:: Problem to solve ::
Below are records; count the lines among them that include the string "Academia", and state only the number.

§ §

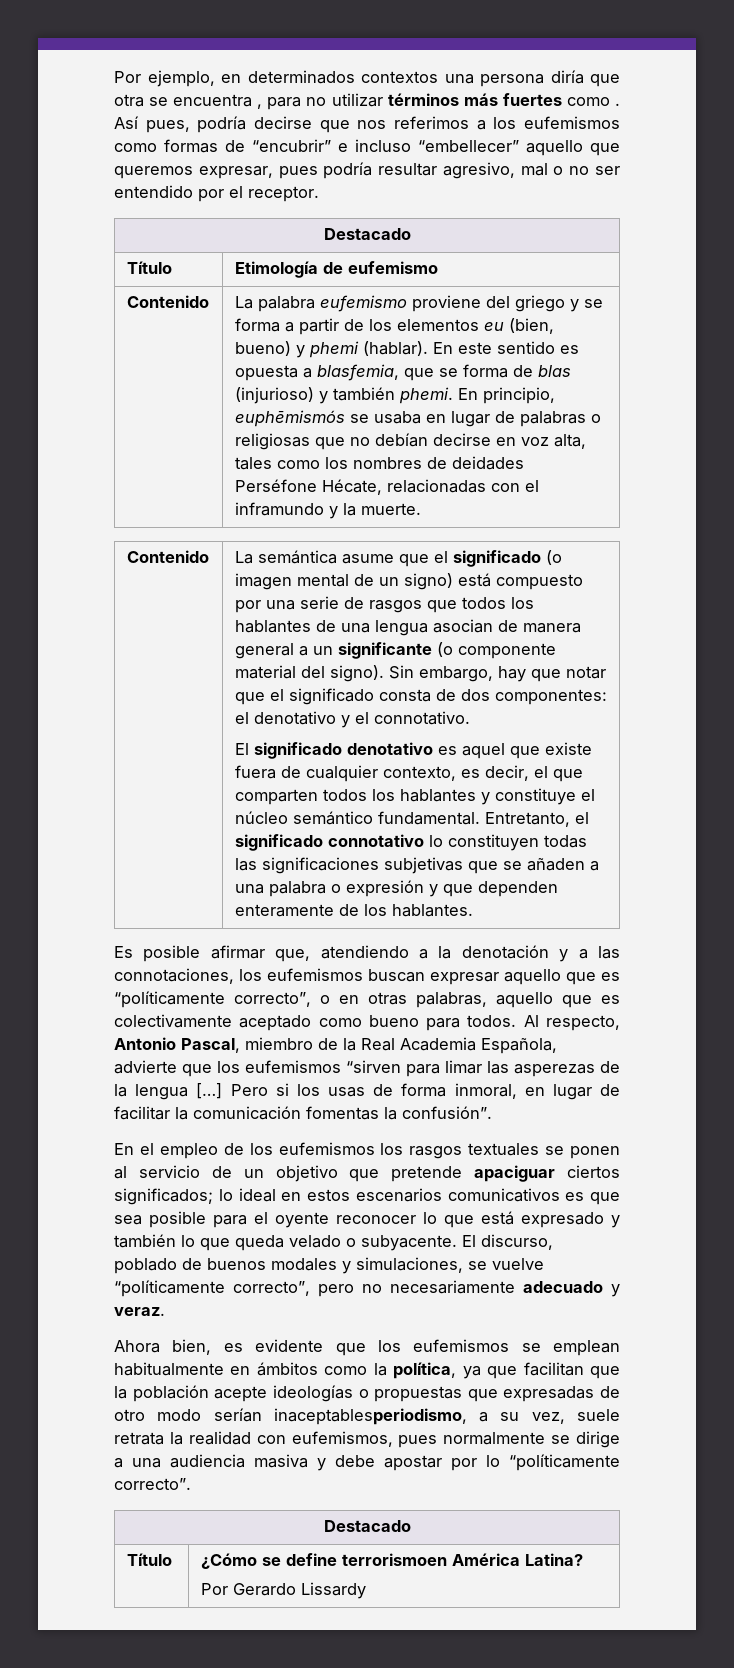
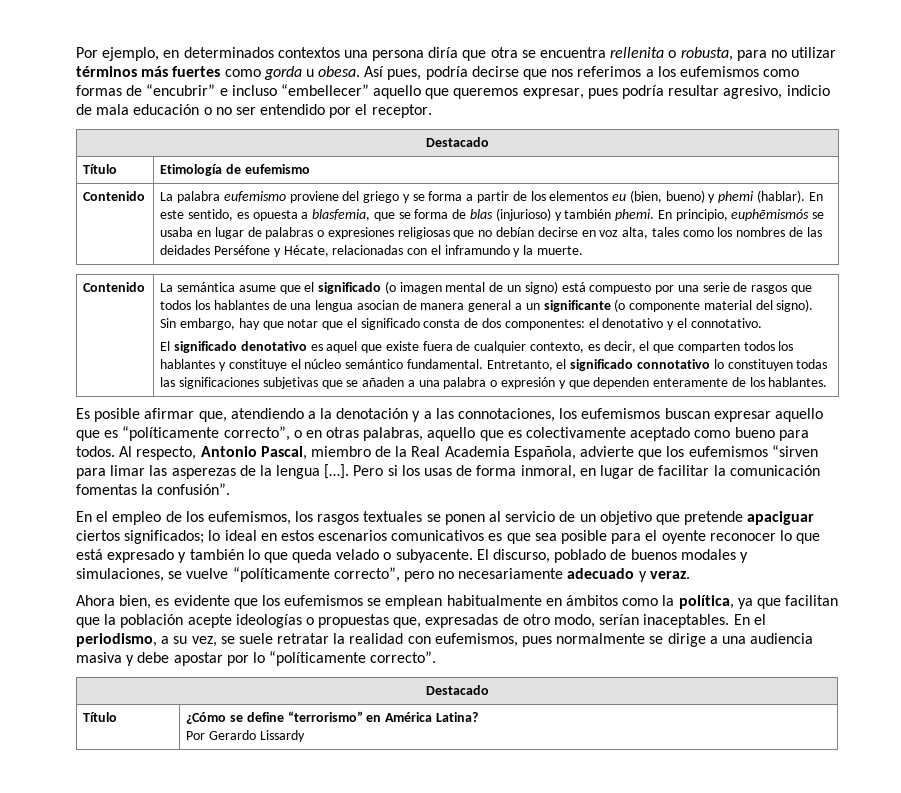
- Por ejemplo, en determinados contextos una persona diría que otra se encuentra , para no utilizar términos más fuertes como .
+ Por ejemplo, en determinados contextos una persona diría que otra se encuentra rellenita o robusta, para no utilizar términos más fuertes como gorda u obesa.
- Así pues, podría decirse que nos referimos a los eufemismos como formas de “encubrir” e incluso “embellecer” aquello que queremos expresar, pues podría resultar agresivo, mal o no ser entendido por el receptor.
+ Así pues, podría decirse que nos referimos a los eufemismos como formas de “encubrir” e incluso “embellecer” aquello que queremos expresar, pues podría resultar agresivo, indicio de mala educación o no ser entendido por el receptor.
- En este sentido es opuesta a blasfemia, que se forma de blas (injurioso) y también phemi.
+ En este sentido, es opuesta a blasfemia, que se forma de blas (injurioso) y también phemi.
- En principio, euphēmismós se usaba en lugar de palabras o religiosas que no debían decirse en voz alta, tales como los nombres de deidades Perséfone Hécate, relacionadas con el inframundo y la muerte.
+ En principio, euphēmismós se usaba en lugar de palabras o expresiones religiosas que no debían decirse en voz alta, tales como los nombres de las deidades Perséfone y Hécate, relacionadas con el inframundo y la muerte.
- Al respecto, Antonio Pascal, miembro de la Real Academia Española, advierte que los eufemismos “sirven para limar las asperezas de la lengua […]
+ Al respecto, Antonio Pascal, miembro de la Real Academia Española, advierte que los eufemismos “sirven para limar las asperezas de la lengua […].
- En el empleo de los eufemismos los rasgos textuales se ponen al servicio de un objetivo que pretende apaciguar ciertos significados; lo ideal en estos escenarios comunicativos es que sea posible para el oyente reconocer lo que está expresado y también lo que queda velado o subyacente.
+ En el empleo de los eufemismos, los rasgos textuales se ponen al servicio de un objetivo que pretende apaciguar ciertos significados; lo ideal en estos escenarios comunicativos es que sea posible para el oyente reconocer lo que está expresado y también lo que queda velado o subyacente.
- Ahora bien, es evidente que los eufemismos se emplean habitualmente en ámbitos como la política, ya que facilitan que la población acepte ideologías o propuestas que expresadas de otro modo serían inaceptablesperiodismo, a su vez, suele retrata la realidad con eufemismos, pues normalmente se dirige a una audiencia masiva y debe apostar por lo “políticamente correcto”.
+ Ahora bien, es evidente que los eufemismos se emplean habitualmente en ámbitos como la política, ya que facilitan que la población acepte ideologías o propuestas que, expresadas de otro modo, serían inaceptables. En el periodismo, a su vez, se suele retratar la realidad con eufemismos, pues normalmente se dirige a una audiencia masiva y debe apostar por lo “políticamente correcto”.
- Título | ¿Cómo se define terrorismoen América Latina?
+ Título | ¿Cómo se define “terrorismo” en América Latina?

§ §

:: Solution for this problem ::
2